Newspaper Search: Another Findability Challenge
October 13, 2020
Here is an interesting project any American-history enthusiast could get lost in for hours: Newspaper Navigator. I watched the home page’s 15-minute video, which gives both an explanation of the search tool’s development and a demo. Then I played around with the tool for a bit. Here’s what I learned.
Created by Ben Lee, the Library of Congress’ 2020 Innovator in Residence, The Newspaper Navigator is built on the Library of Congress’s Chronicling America, a search portal that allows one perform keyword searches on 16 million pages of historical US newspapers using optical character recognition. That is a great resource—but how to go about an image search for such a collection? That’s where Newspaper Navigator comes in.
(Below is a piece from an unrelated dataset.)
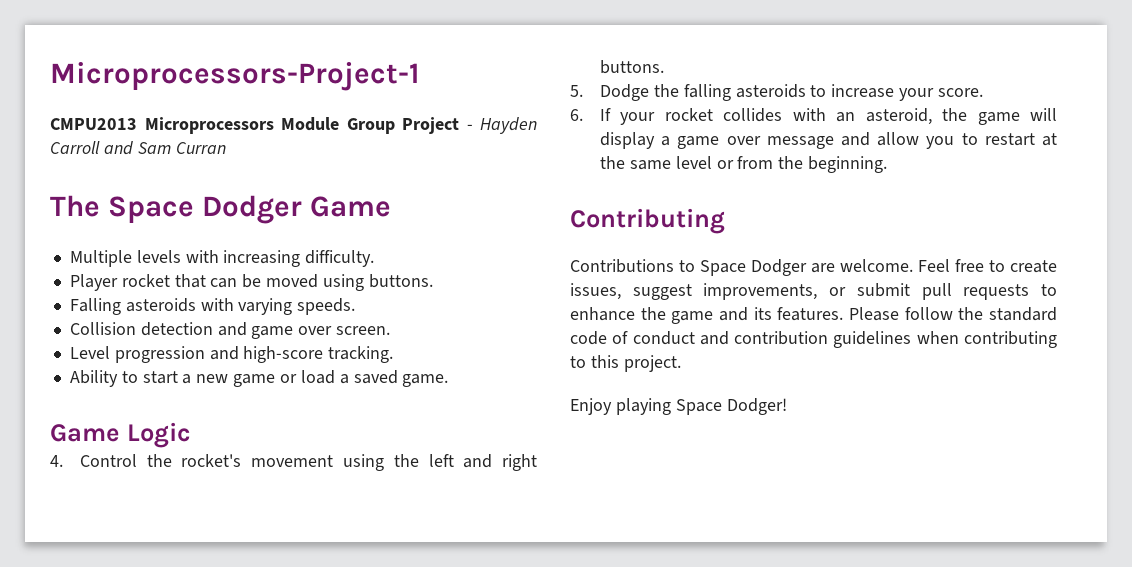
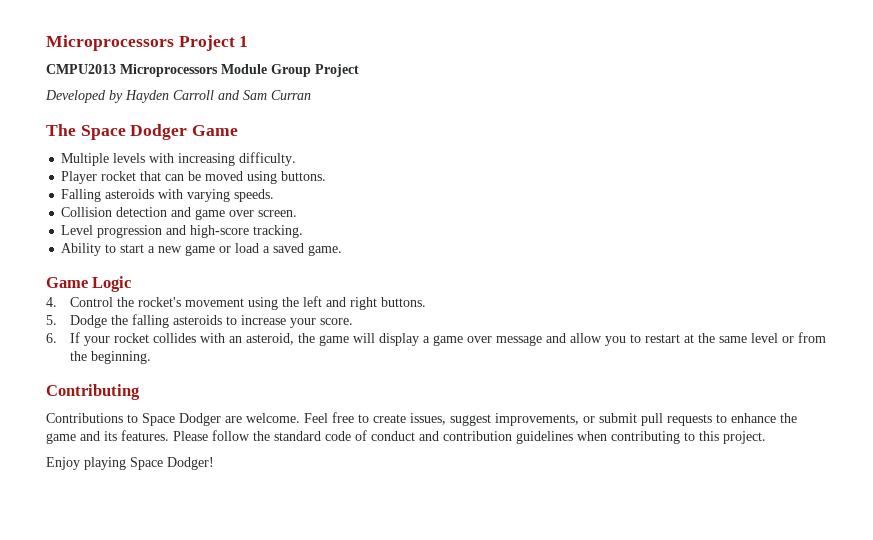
- Microprocessors-Project-1
+ Microprocessors Project 1
- CMPU2013 Microprocessors Module Group Project - Hayden Carroll and Sam Curran
+ CMPU2013 Microprocessors Module Group Project
+ Developed by Hayden Carroll and Sam Curran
Lee used thousands of annotations of the collection’s visual content, created by volunteers in the Library’s Beyond Words crowdsourcing initiative of 2017, to train a machine learning model to recognize visual content. (He released the dataset, which can be found here. He also created hundreds of prepackaged downloadable datasets organized by year and type, like maps, photos, cartoons, etcetera.) The Newspaper Navigator search interface allows users to plumb 1.5 million high-confidence, public-domain photos from newspapers published between 1900-1963. The app allows for standard search, but the juicy bit is the ability to search by visual similarity using machine learning.
Lee walks us through two demo searches—one that begins with the keyword “baseball” and with “sailboat.” One can filter by location and time frame, then hover over results to get more info on the image itself and the paper in which it appeared. Select images to build a Collection, then tap into the AI prowess via the “Train my AI Navigators” button. The AI uses the selected images to generate a page of similar images, each with a clickable + or – button. Clicking these tells the tool which images are more and which are less like what is desired. Click “Train my AI Navigators” again to generate a more refined page, and repeat until only (or almost only) the desired type of image appears. When that happens, clicking the Save button creates a URL to take one right back to those results later.
Lee notes that machine learning is not perfect, and some searches lend themselves to refinement better than others. He suggests starting again and retraining if results start refining themselves in the wrong direction.
The video acknowledges the potential marginalization issues in any machine learning project. Click on the Data Archaeology tab to read about Lee’s investigation of the Navigator dataset and app from the perspective of bias.
I suggest curious readers play around with the search app for themselves. Lee closes by inviting users to share their experiences through LC-Labs@loc.gov or on twitter @LC_Labs, #NewspaperNavigator.
Cynthia Murrell, October 13, 2020